(Modification records)

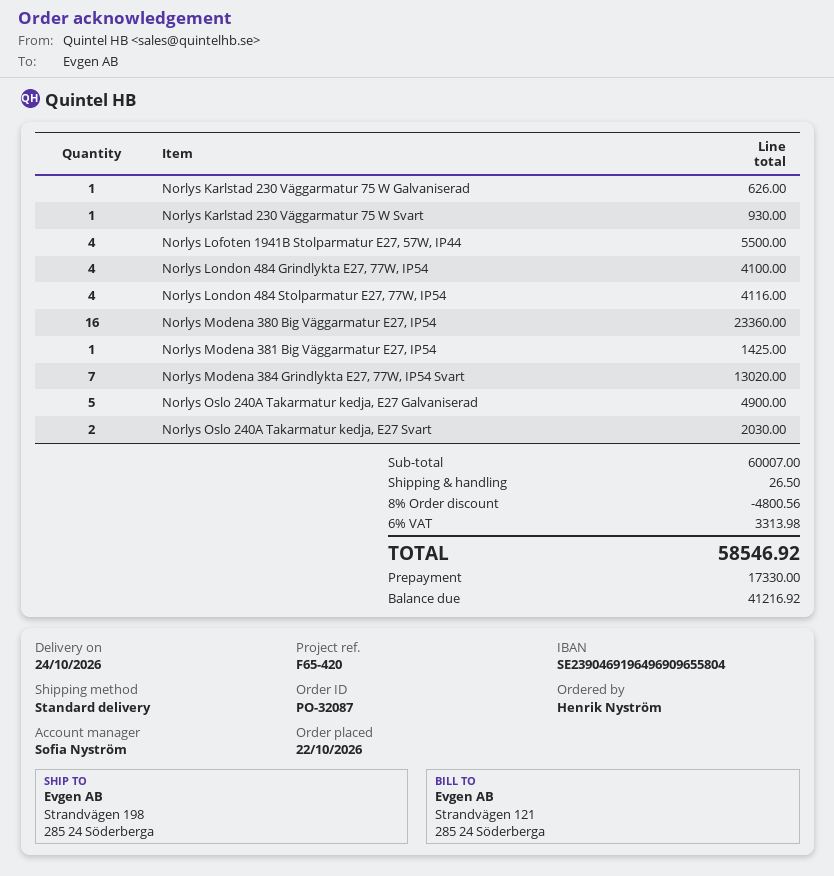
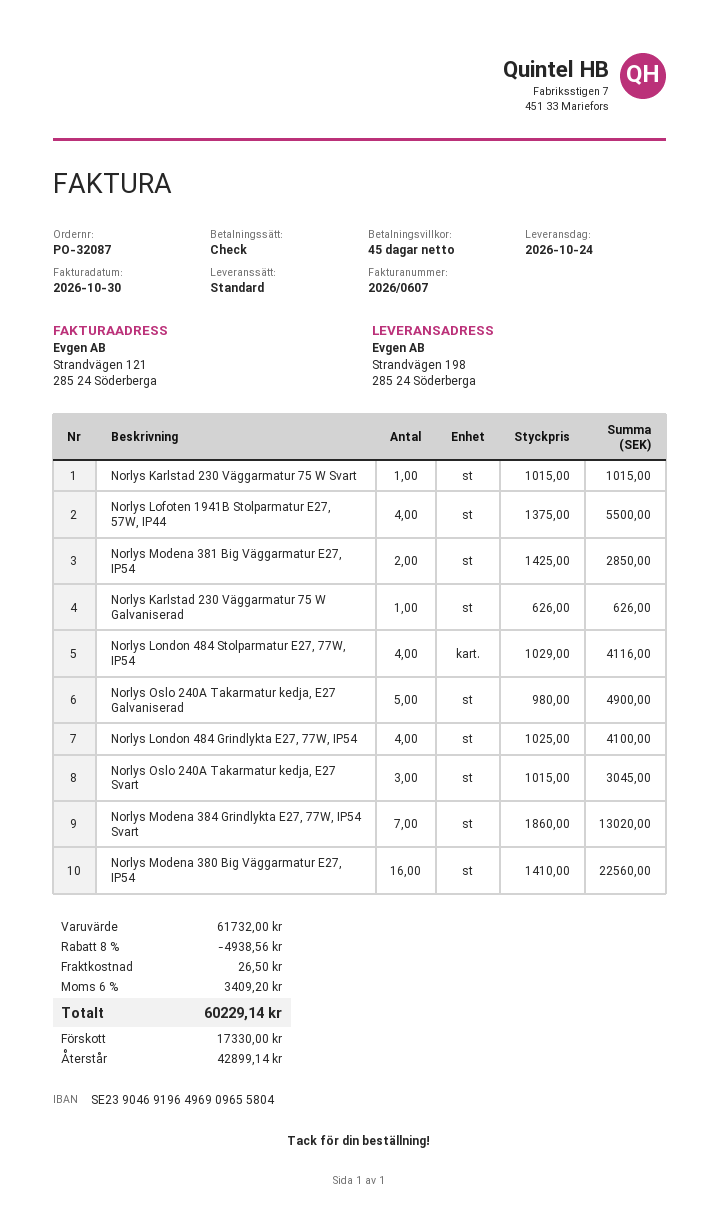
Norlys Karlstad 230 Väggarmatur 75 W Svart: 1 for 930.00 -> 1 for 1015.00
Norlys Modena 380 Big Väggarmatur E27, IP54: 16 for 23360.00 -> 16 for 22560.00
Norlys Modena 381 Big Väggarmatur E27, IP54: 1 for 1425.00 -> 2 for 2850.00
Norlys Oslo 240A Takarmatur kedja, E27 Svart: 2 for 2030.00 -> 3 for 3045.00
subtotal: 60007.00 -> 61732.00
discount: 8% = 4800.56 -> 8% = 4938.56
tax: 6% = 3313.98 -> 6% = 3409.20
total: 58546.92 -> 60229.14
balance: 41216.92 -> 42899.14

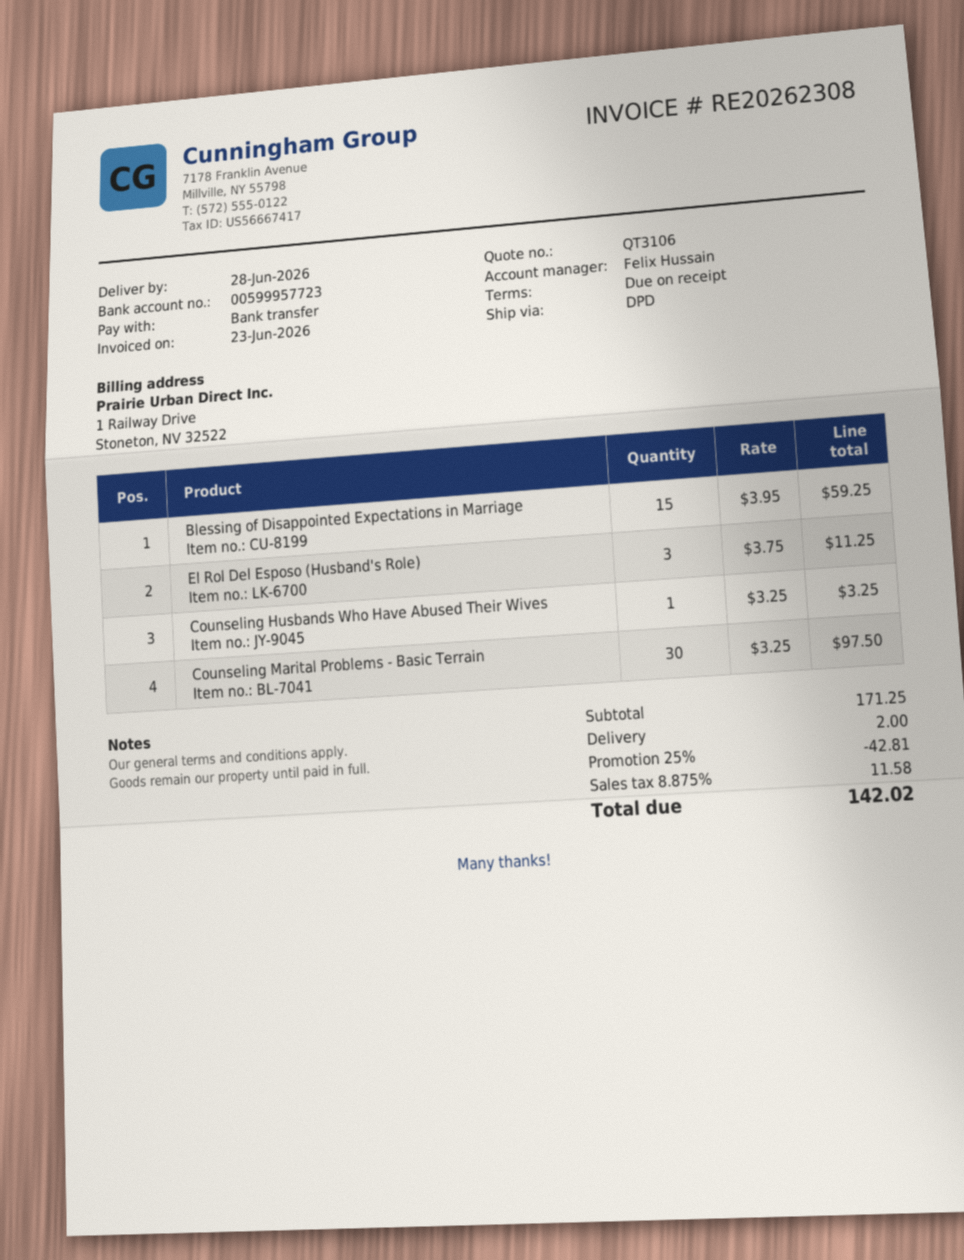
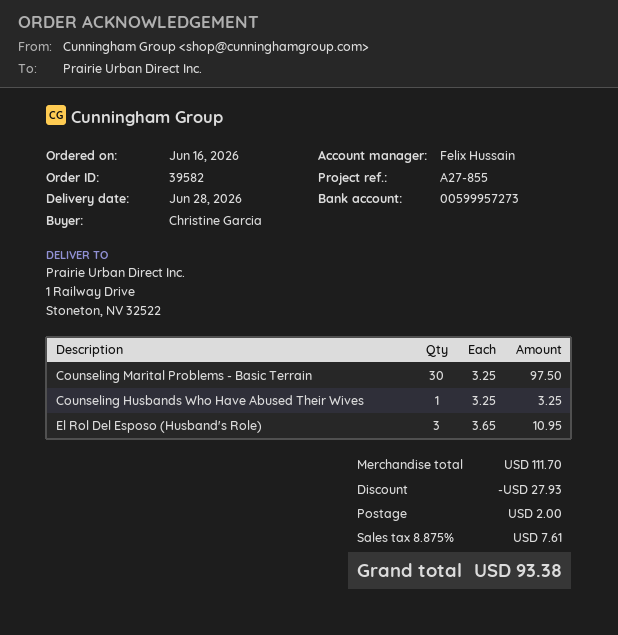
bank account: 00599957723 -> 00599957273
Blessing of Disappointed Expectations in Marriage: 15 x 3.95 = 59.25 -> none
El Rol Del Esposo (Husband's Role): 3 x 3.75 = 11.25 -> 3 x 3.65 = 10.95
subtotal: 171.25 -> 111.70
discount: 42.81 -> 27.93
tax: 8.875% = 11.58 -> 8.875% = 7.61
total: 142.02 -> 93.38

TO DO —
Copy the records exactly. Skip the pictures.

EXERCISE RESPONSE —
Norlys Karlstad 230 Väggarmatur 75 W Svart: 1 for 930.00 -> 1 for 1015.00
Norlys Modena 380 Big Väggarmatur E27, IP54: 16 for 23360.00 -> 16 for 22560.00
Norlys Modena 381 Big Väggarmatur E27, IP54: 1 for 1425.00 -> 2 for 2850.00
Norlys Oslo 240A Takarmatur kedja, E27 Svart: 2 for 2030.00 -> 3 for 3045.00
subtotal: 60007.00 -> 61732.00
discount: 8% = 4800.56 -> 8% = 4938.56
tax: 6% = 3313.98 -> 6% = 3409.20
total: 58546.92 -> 60229.14
balance: 41216.92 -> 42899.14

bank account: 00599957723 -> 00599957273
Blessing of Disappointed Expectations in Marriage: 15 x 3.95 = 59.25 -> none
El Rol Del Esposo (Husband's Role): 3 x 3.75 = 11.25 -> 3 x 3.65 = 10.95
subtotal: 171.25 -> 111.70
discount: 42.81 -> 27.93
tax: 8.875% = 11.58 -> 8.875% = 7.61
total: 142.02 -> 93.38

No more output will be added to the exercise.